(Dataset items)
━━━━━━━━━━━━━━━━
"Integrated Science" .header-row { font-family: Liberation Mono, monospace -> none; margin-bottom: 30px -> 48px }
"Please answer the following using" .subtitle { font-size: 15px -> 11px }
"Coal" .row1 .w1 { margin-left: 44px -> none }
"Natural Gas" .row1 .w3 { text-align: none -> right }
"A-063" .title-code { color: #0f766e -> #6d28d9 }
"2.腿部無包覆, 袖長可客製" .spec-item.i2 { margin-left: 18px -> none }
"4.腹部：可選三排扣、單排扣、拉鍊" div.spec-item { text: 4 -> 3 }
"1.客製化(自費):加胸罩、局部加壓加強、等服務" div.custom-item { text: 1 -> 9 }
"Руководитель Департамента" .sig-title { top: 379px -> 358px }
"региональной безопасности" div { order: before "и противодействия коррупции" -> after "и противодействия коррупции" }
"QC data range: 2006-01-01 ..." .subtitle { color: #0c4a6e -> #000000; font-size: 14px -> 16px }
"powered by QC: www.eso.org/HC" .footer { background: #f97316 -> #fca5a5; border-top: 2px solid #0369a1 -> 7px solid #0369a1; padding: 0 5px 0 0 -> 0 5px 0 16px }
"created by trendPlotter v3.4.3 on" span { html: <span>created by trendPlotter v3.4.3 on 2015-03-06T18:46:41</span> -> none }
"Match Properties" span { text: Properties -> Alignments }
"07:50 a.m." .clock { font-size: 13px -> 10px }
━━━━━━━━━━━━━━━━
- Brief -
The entries above must be written out again exactly as they are.

- Final answer -
"Integrated Science" .header-row { font-family: Liberation Mono, monospace -> none; margin-bottom: 30px -> 48px }
"Please answer the following using" .subtitle { font-size: 15px -> 11px }
"Coal" .row1 .w1 { margin-left: 44px -> none }
"Natural Gas" .row1 .w3 { text-align: none -> right }
"A-063" .title-code { color: #0f766e -> #6d28d9 }
"2.腿部無包覆, 袖長可客製" .spec-item.i2 { margin-left: 18px -> none }
"4.腹部：可選三排扣、單排扣、拉鍊" div.spec-item { text: 4 -> 3 }
"1.客製化(自費):加胸罩、局部加壓加強、等服務" div.custom-item { text: 1 -> 9 }
"Руководитель Департамента" .sig-title { top: 379px -> 358px }
"региональной безопасности" div { order: before "и противодействия коррупции" -> after "и противодействия коррупции" }
"QC data range: 2006-01-01 ..." .subtitle { color: #0c4a6e -> #000000; font-size: 14px -> 16px }
"powered by QC: www.eso.org/HC" .footer { background: #f97316 -> #fca5a5; border-top: 2px solid #0369a1 -> 7px solid #0369a1; padding: 0 5px 0 0 -> 0 5px 0 16px }
"created by trendPlotter v3.4.3 on" span { html: <span>created by trendPlotter v3.4.3 on 2015-03-06T18:46:41</span> -> none }
"Match Properties" span { text: Properties -> Alignments }
"07:50 a.m." .clock { font-size: 13px -> 10px }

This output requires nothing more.